“Solving the Ultra-Thin Challenge: Contact Resistance Reduced 50×, On-State Current Boosted 17×”
Why It Matters
By overcoming the contact‑resistance bottleneck, the technique enables faster, lower‑power ultra‑thin devices that can be manufactured at scale, accelerating the rollout of next‑generation 3D chips for data‑intensive workloads.
Key Takeaways
- •Contact resistance fell from 97.5 kΩ·µm to 1.7 kΩ·µm.
- •On‑state current increased over 17× at –196 °C.
- •Raised source/drain (RSD) selectively thickens tellurium at contacts.
- •Sputtering enables low‑temperature, large‑area manufacturing compatibility.
- •Approach supports 3D IC stacking below 400 °C for AI workloads.
Pulse Analysis
The race to shrink semiconductor channels below five nanometers has hit a fundamental wall: as the channel thins, the metal‑semiconductor interface becomes increasingly resistive, throttling speed and raising power consumption. Tellurium, with its high carrier mobility and room‑temperature stability, emerged as a promising candidate, yet its narrow band gap demanded ultra‑thin channels to curb leakage. Traditional silicon tricks, however, did not translate directly, leaving engineers searching for a method to preserve the channel’s electrostatic control while easing electron injection.

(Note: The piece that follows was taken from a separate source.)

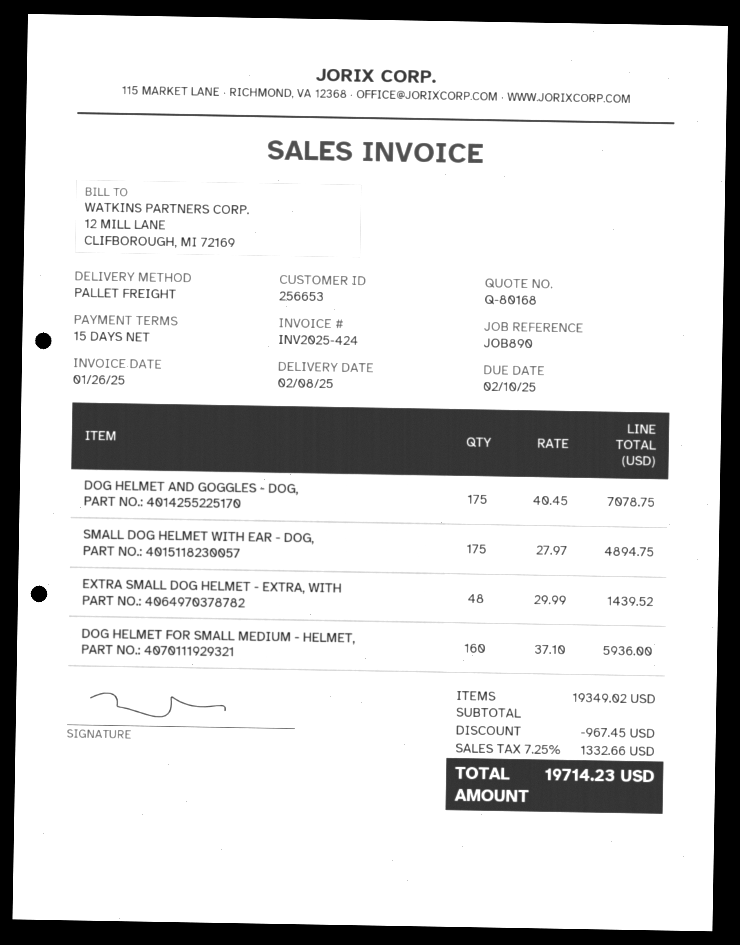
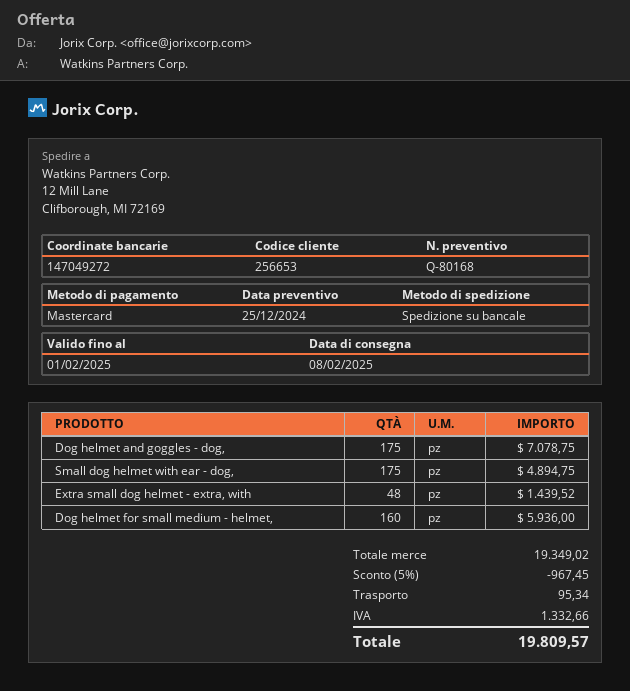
shipping: none -> 95.34
total: 19714.23 -> 19809.57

POSTECH’s solution revives the classic raised source/drain (RSD) concept, but applies it to a two‑dimensional material. By locally thickening the tellurium at the source and drain, the team creates a low‑resistance conduit that bypasses the Schottky barrier expansion typical of ultra‑thin devices. Laboratory measurements show contact resistance collapsing from 97.5 kΩ·µm to just 1.7 kΩ·µm, and a 17‑fold surge in on‑state current when cooled to –196 °C. Crucially, the process relies on sputtering—a scalable, low‑temperature deposition technique—allowing seamless integration into existing fab lines without costly retooling.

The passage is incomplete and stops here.